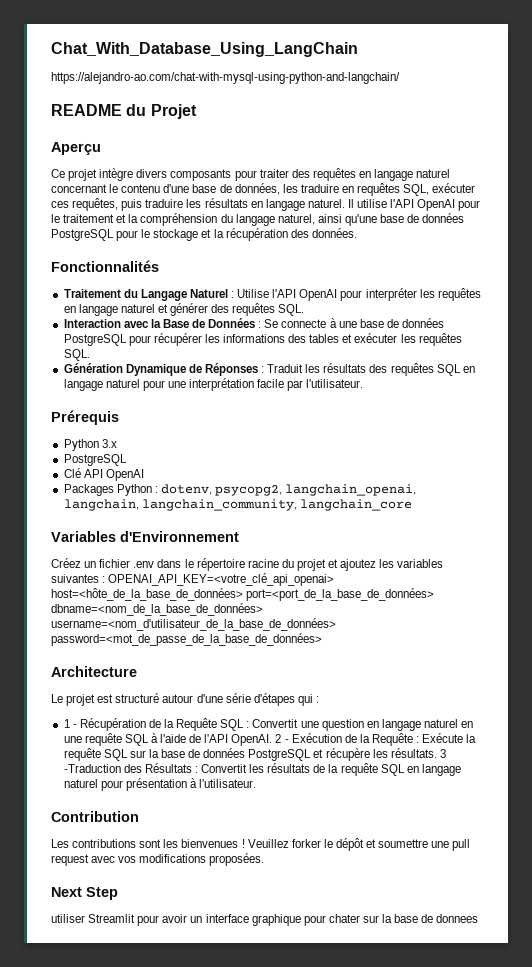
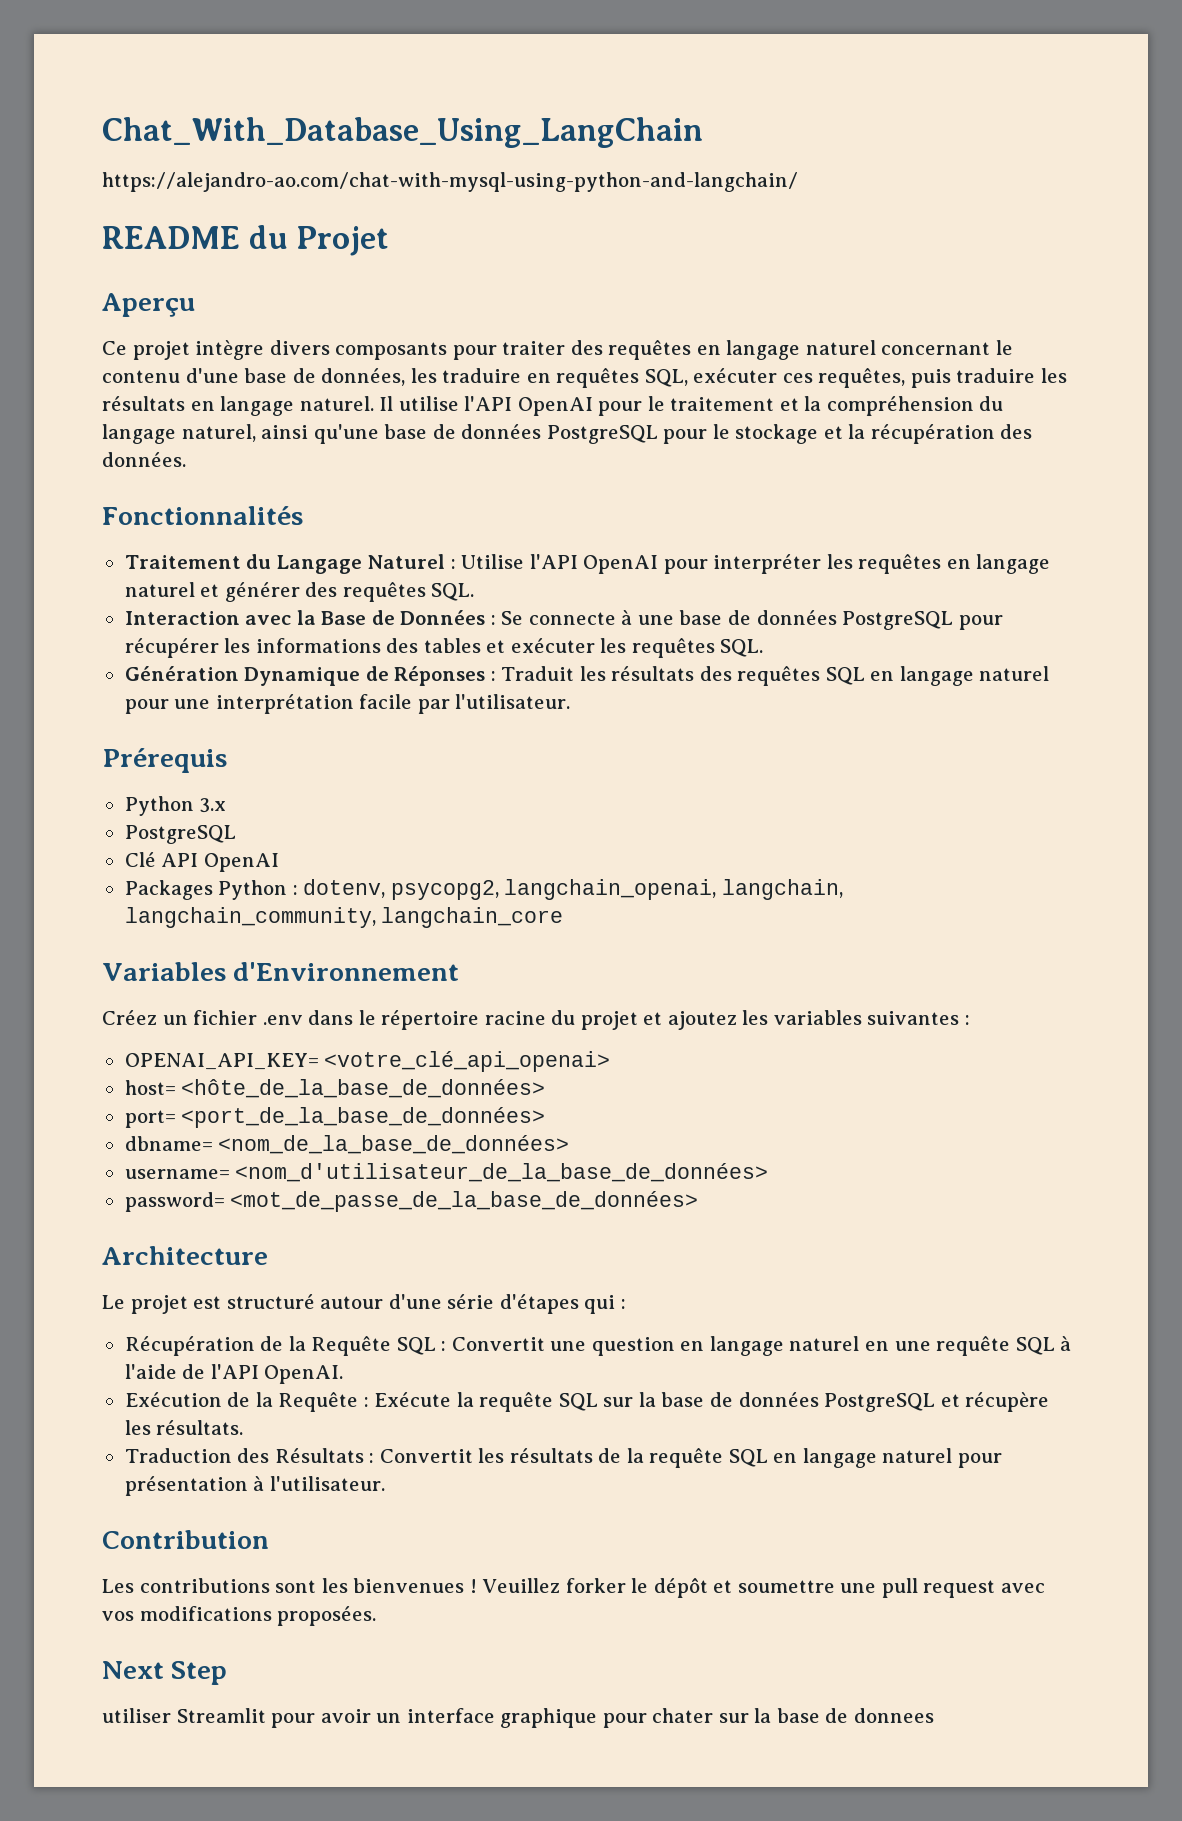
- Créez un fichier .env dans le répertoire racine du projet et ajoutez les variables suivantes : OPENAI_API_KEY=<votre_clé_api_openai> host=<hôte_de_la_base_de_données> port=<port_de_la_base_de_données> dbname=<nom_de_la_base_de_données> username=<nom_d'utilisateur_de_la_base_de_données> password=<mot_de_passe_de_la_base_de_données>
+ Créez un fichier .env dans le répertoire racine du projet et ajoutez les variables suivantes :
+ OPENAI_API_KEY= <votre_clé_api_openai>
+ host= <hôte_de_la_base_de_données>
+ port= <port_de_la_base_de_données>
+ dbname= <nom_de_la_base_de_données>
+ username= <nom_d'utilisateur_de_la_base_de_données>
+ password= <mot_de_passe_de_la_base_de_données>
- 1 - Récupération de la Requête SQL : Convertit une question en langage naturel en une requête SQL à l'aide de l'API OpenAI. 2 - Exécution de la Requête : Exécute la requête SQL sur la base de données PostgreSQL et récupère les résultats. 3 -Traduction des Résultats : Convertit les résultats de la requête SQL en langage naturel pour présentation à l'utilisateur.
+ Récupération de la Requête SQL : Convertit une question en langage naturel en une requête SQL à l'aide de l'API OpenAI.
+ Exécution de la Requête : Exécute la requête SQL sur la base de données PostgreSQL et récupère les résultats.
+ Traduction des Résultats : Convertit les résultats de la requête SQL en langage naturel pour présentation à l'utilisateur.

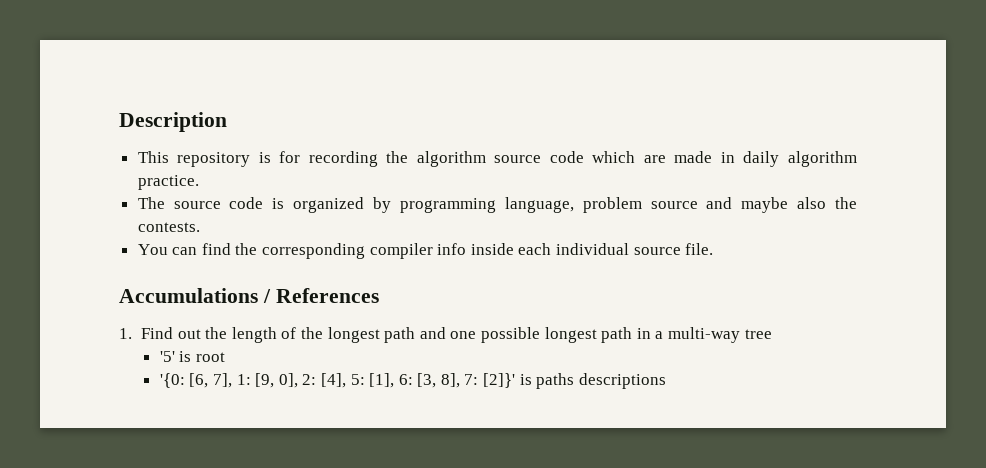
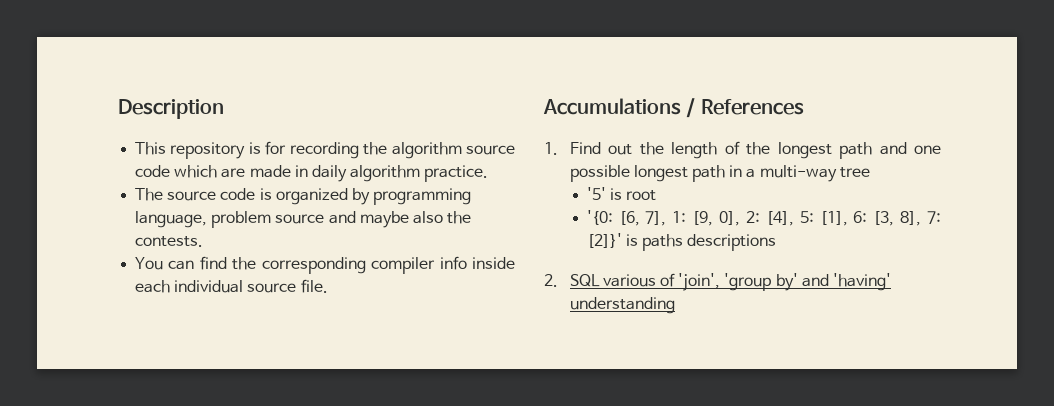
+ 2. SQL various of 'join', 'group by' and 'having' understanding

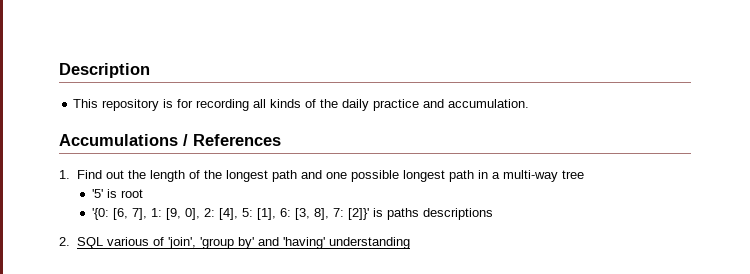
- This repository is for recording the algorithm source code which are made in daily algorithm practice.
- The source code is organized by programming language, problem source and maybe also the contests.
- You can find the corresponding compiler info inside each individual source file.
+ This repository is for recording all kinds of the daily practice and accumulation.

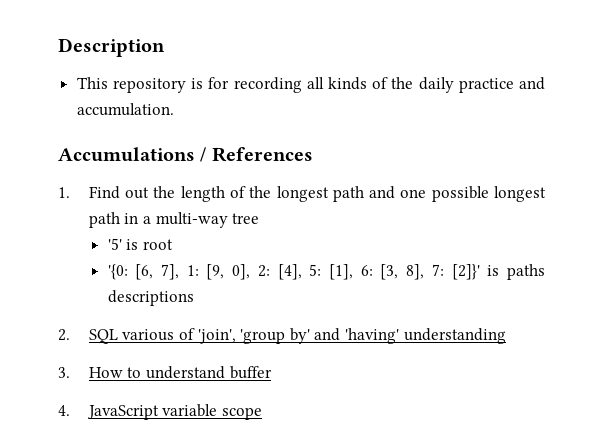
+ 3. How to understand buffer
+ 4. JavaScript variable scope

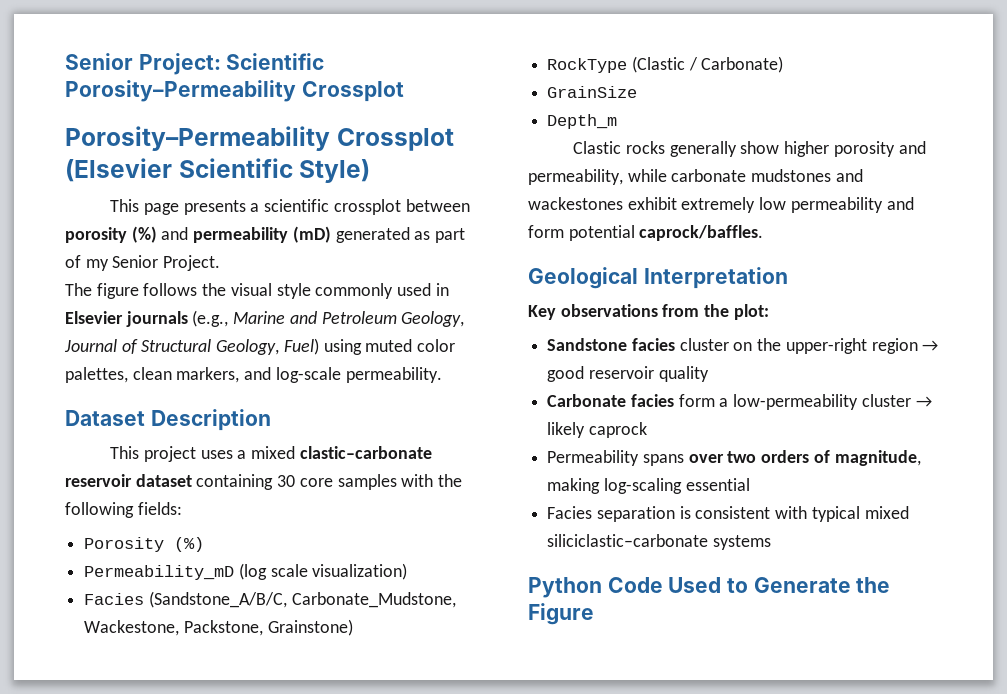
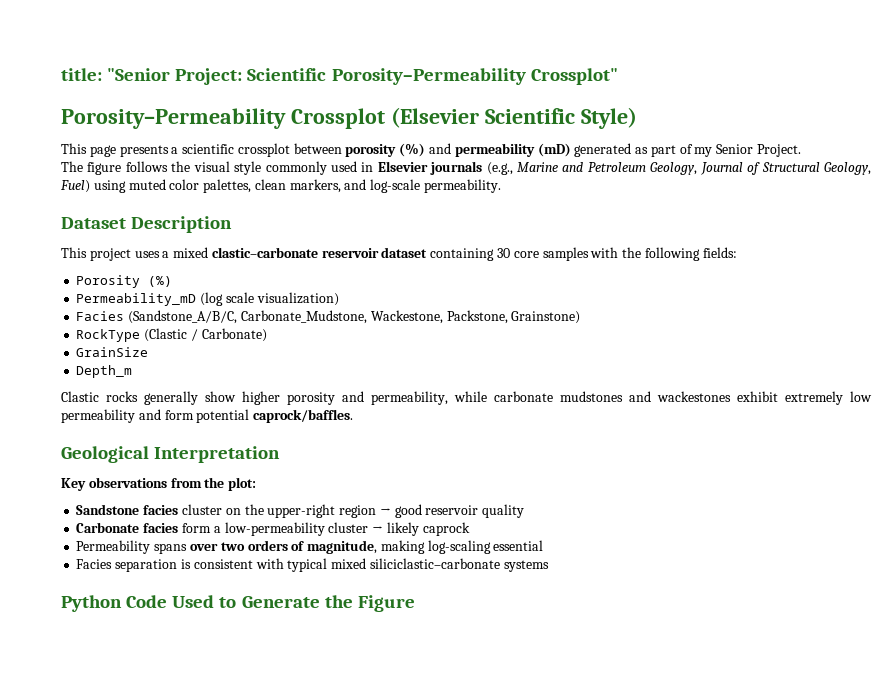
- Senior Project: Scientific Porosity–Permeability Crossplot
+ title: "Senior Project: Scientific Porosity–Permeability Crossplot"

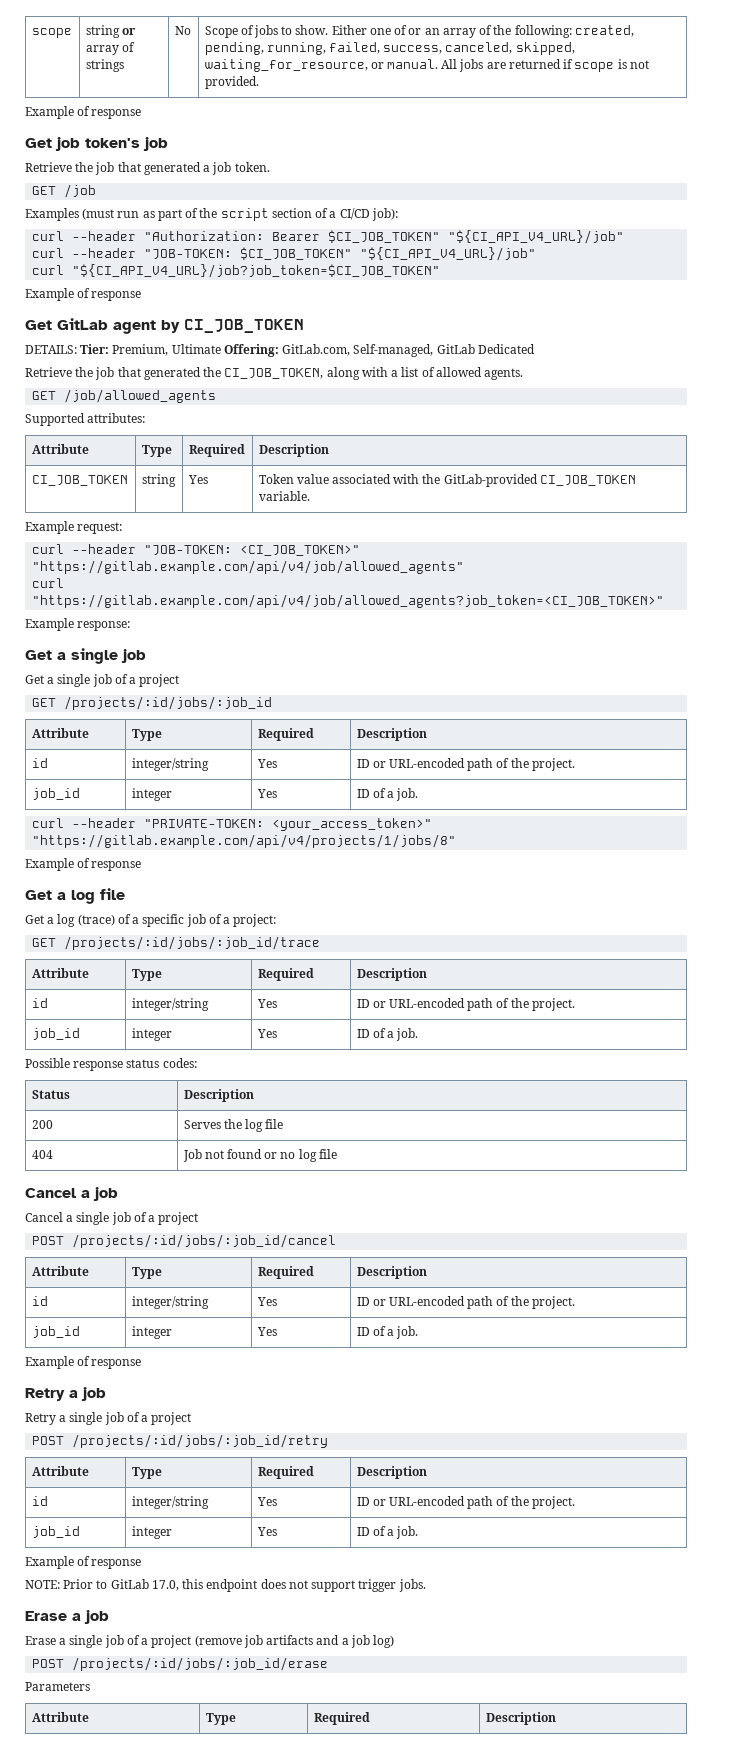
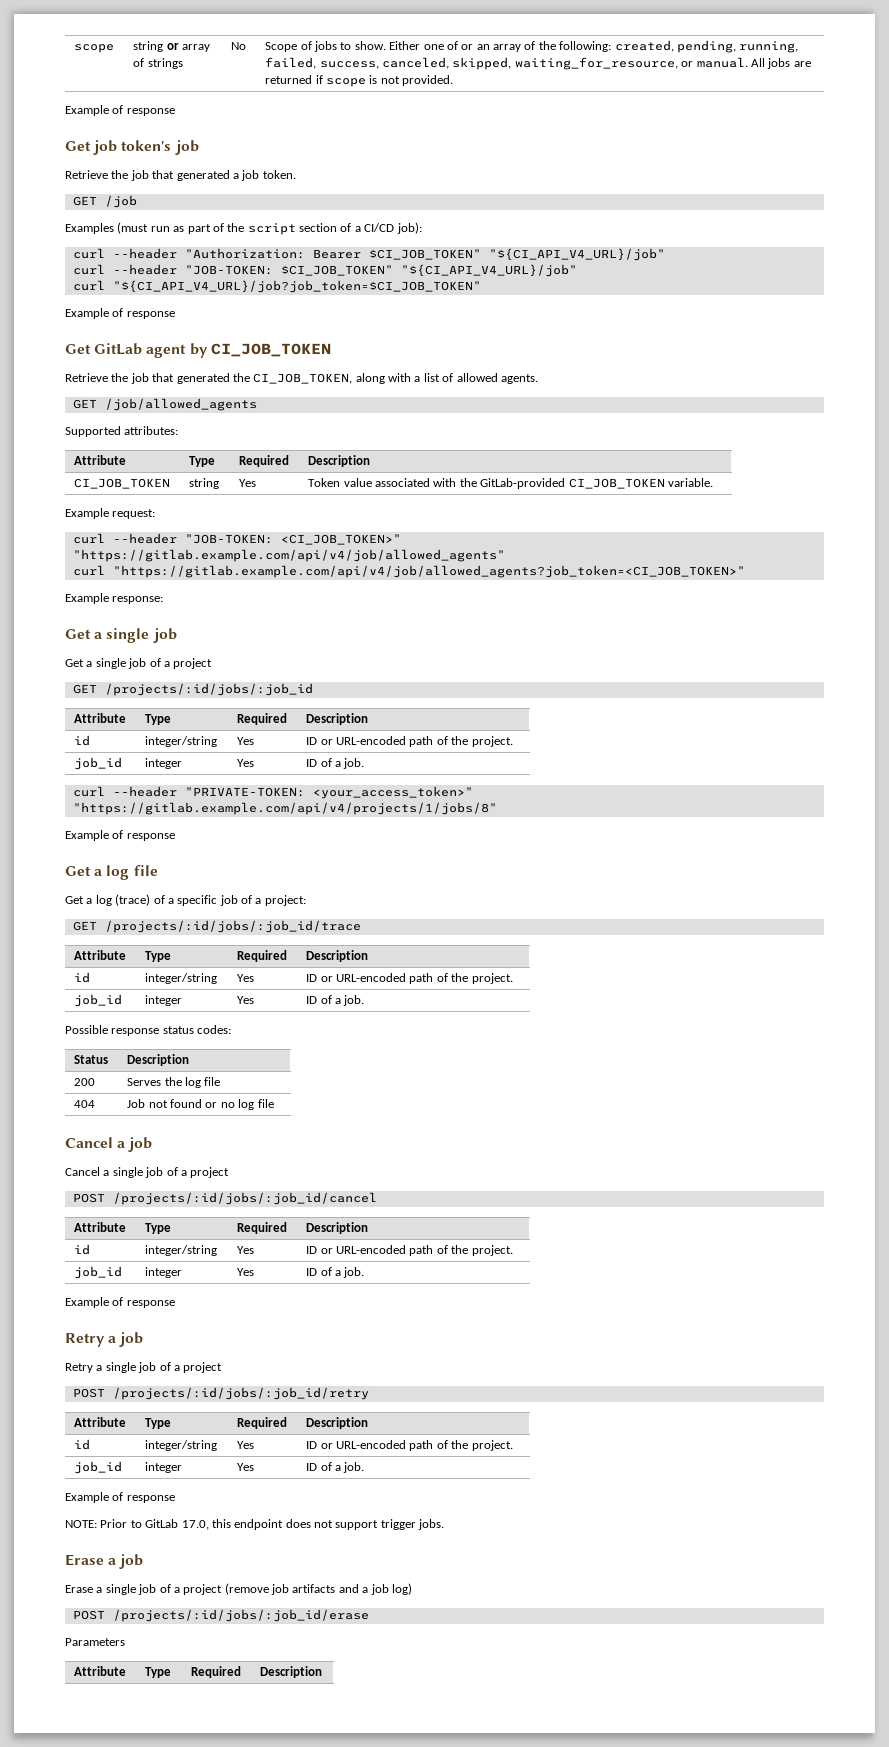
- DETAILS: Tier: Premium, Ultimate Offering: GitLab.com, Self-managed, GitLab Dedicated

·····

= What is needed =
Every line of the listing that includes the word "repository" must be copied.

= Output of the task =
- This repository is for recording the algorithm source code which are made in daily algorithm practice.
+ This repository is for recording all kinds of the daily practice and accumulation.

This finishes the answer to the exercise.